How will Dolezaj perform without pizza powers? Offensive boards are a priority for both teams.
North Carolina is the best team in the county when it comes to grabbing offensive rebounds. The Tar Heels average 16 offensive boards per game, while the Orange are fifth in the conference with 11.2. Keep in mind that both teams are very trigger-happy with their shots. Syracuse ranks first in the conference with 62.6 field goal attempts per game, while UNC ranks third in the conference with 61.2. Also something to keep in mind is that these two offenses haven’t converted many of those field goal attempts.
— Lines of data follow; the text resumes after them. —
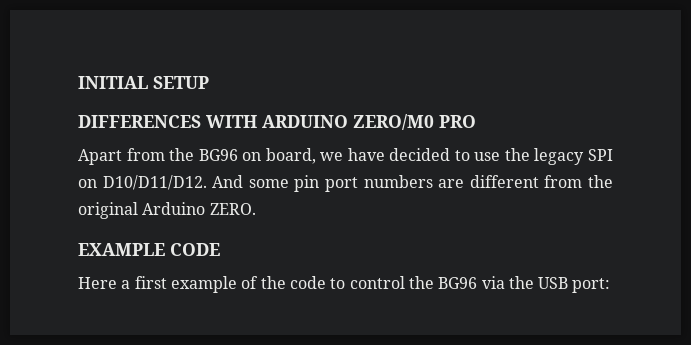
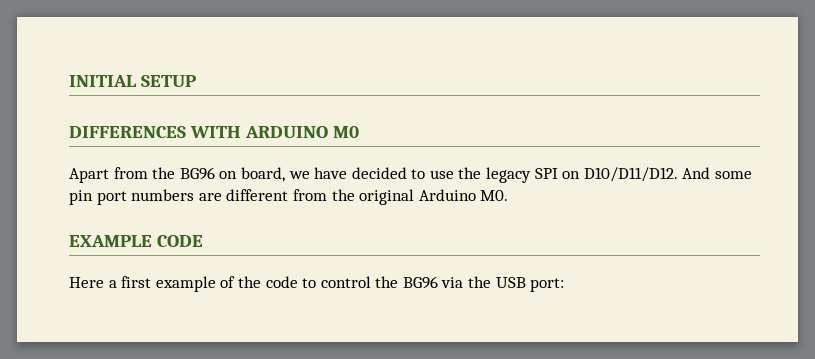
[353,114,476,130] ZERO/M0 PRO -> [332,126,359,138] M0
[209,203,256,215] ZERO. -> [480,190,509,201] M0.

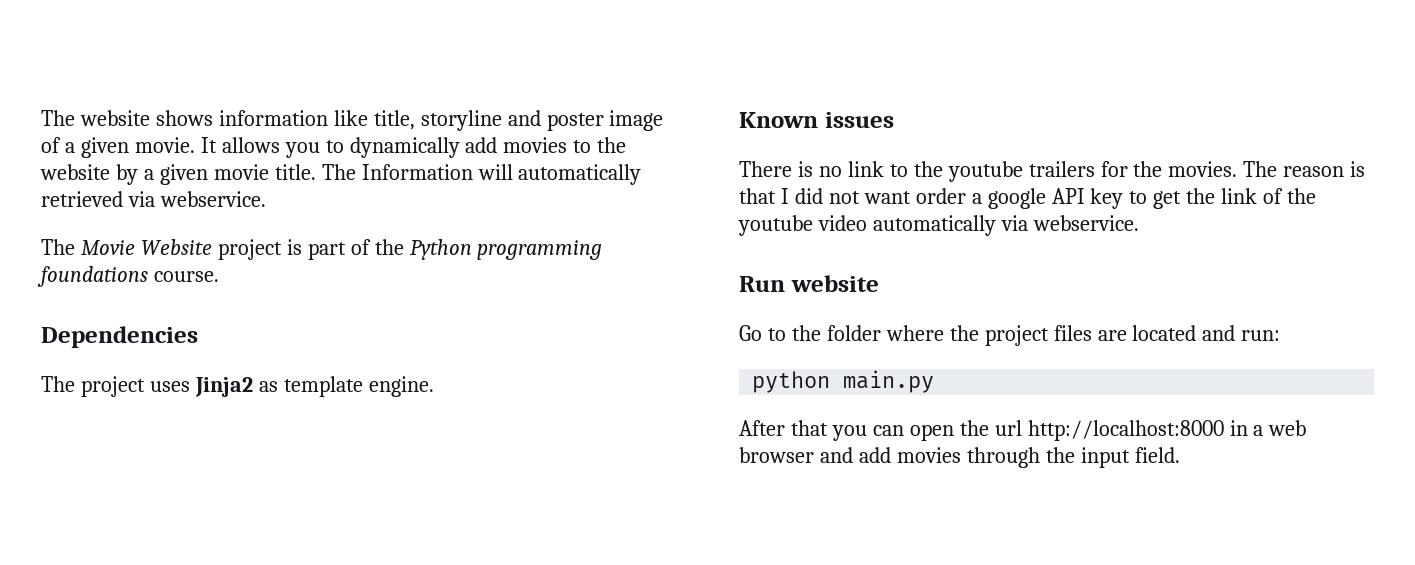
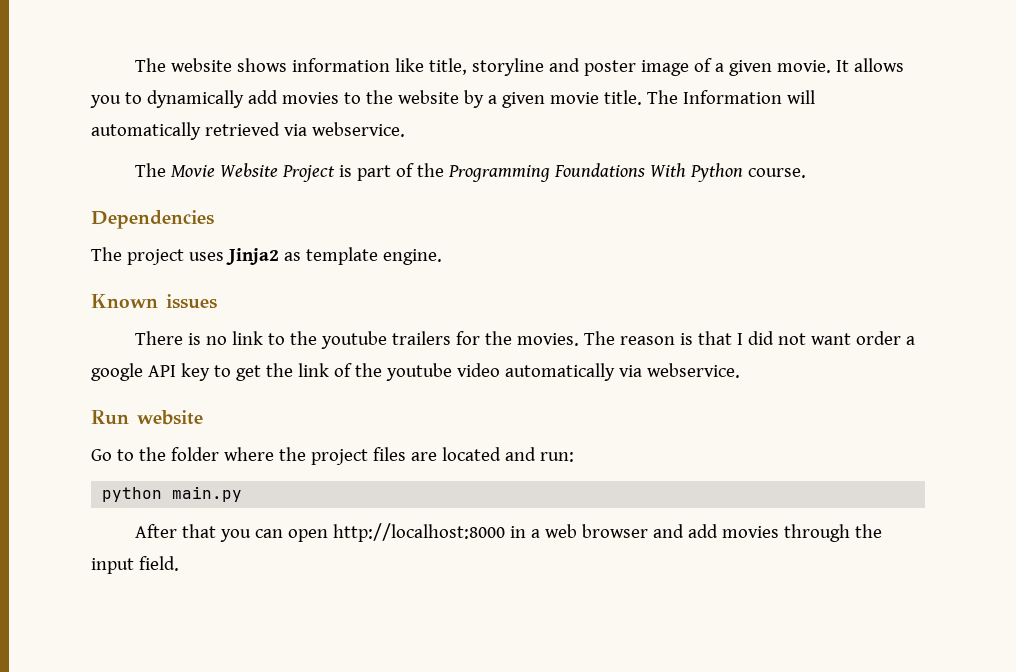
[217,239,282,260] project -> [281,165,335,182] Project
[409,239,603,260] [37,266,148,287] Python programming foundations -> [447,163,743,182] Programming Foundations With Python
[959,420,1022,436] the url -> (328, 535) none

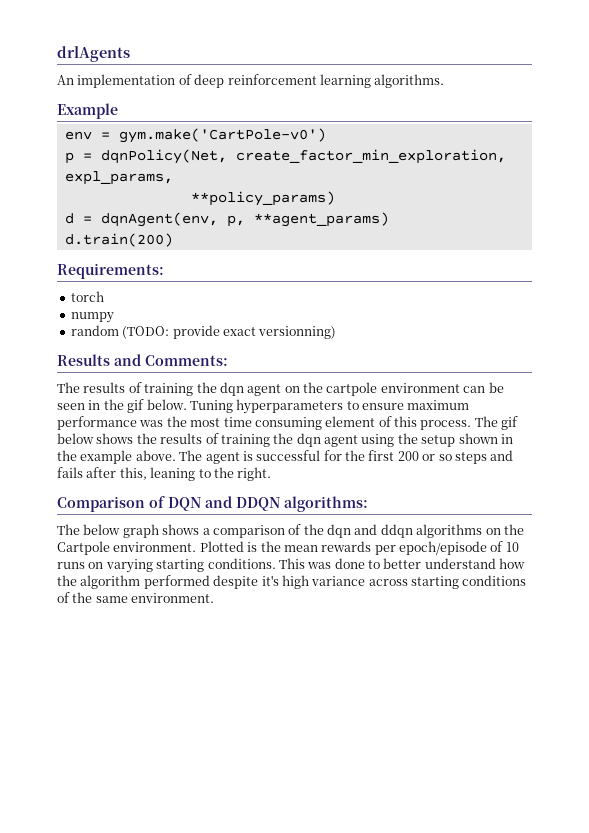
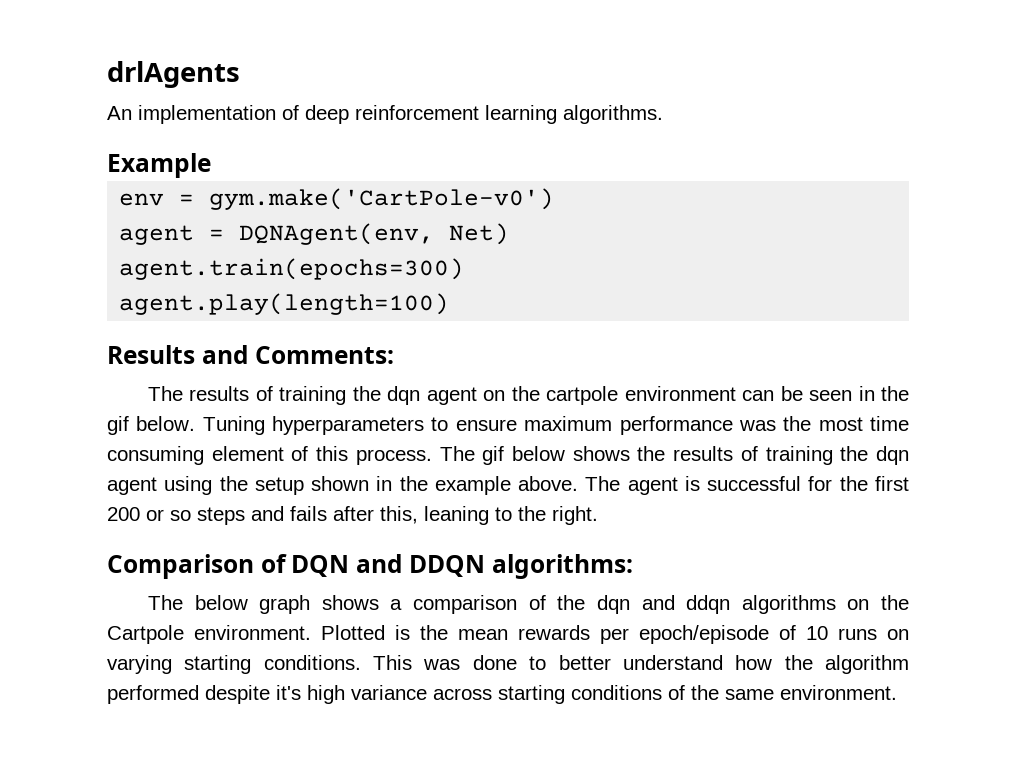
[64,149,506,164] [64,171,173,185] [190,191,335,206] [64,212,389,227] [64,233,173,247] [57,263,164,279] [70,291,104,302] [70,312,114,323] [70,325,337,339] p = dqnPolicy(Net, create_factor_min_exploration, expl_params, // **policy_params) // d = dqnAgent(env, p, **agent_params) // d.train(200) // Requirements: // torch // numpy // random (TODO: provide exact versionning) -> [119,223,510,245] [119,258,465,280] [119,293,450,315] agent = DQNAgent(env, Net) // agent.train(epochs=300) // agent.play(length=100)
The Orange are ninth in the ACC in field goal percentage at 44.2%, while the Tar Heels sit in dead last with 41.9%.That means high percentage shots are going to be a priority, which means that Quincy Guerrier and Marek Dolezaj need to be in better positions to scoop up the ill-advised shots that the Orange guards have taken as of late. The Tar Heels have three of the top seven rebounders in the conference. Giving up second chance opportunities on both sides of the ball could mean that Syracuse throws away too many opportunities to score or deny high percentage looks.
Kevin: Which Alan Griffin are we getting?
In the last four games Griffin is shooting 5 for 25 from beyond the arc. He’s been called out for Jim Boeheim for his defense but he’s also second on the Orange in scoring and rebounding. Against the Tar Heels Syracuse will need an active Griffin on both ends as he’s shown that the can match up with the athletes Carolina has. I think Griffin has been too reliant on the outside shot and if Syracuse can get him into the mid-range game he can be an effective weapon.
Szuba: Big on big
Roy Williams always seems to have multiple talented, physically-imposing bigs in his stable and this year’s UNC team is no different with three former McDonald’s All-Americans and one Preseason ACC Player of the Year candidate. That POTY candidate (Garrison Brooks) is now coming off the bench in favor of precocious freshman Day’Ron Sharpe. He’s joined down low by Armando Bacot. The question(s) for Syracuse is whether or not this team can mitigate the Heels on the glass just enough to compete and whether or not Marek Dolezaj and Quincy Guerrier can stay out of foul trouble. If this turns into a slugfest down low, Carolina has depth at center as 7-foot-1 frosh Walker Kessler also earns some time. Assuming Bourama Sidibe isn’t able to play, Syracuse doesn’t have the luxury of depth down low that Carolina does. How will the Orange handle that?
John: UNC’s two shooters
On paper, the Tar Heels don’t look like a very proficient team from outside the arc at 30.4%. However, there’s more to that number. A bunch of the misses come from Caleb Love at just 8-for-45. Meanwhile, guards Andrew Platek and Kerwin Walton are a combined 26-of-62 (42%) from three. If this one turns into a barnburner, it’s probably due to those two hitting more open threes — assuming the zone’s been collapsed in to account for the team’s more obvious inside abilities, which could very well be the case. It’ll be a delicate balance between being vulnerable in the middle vs. extending out to cut off those two.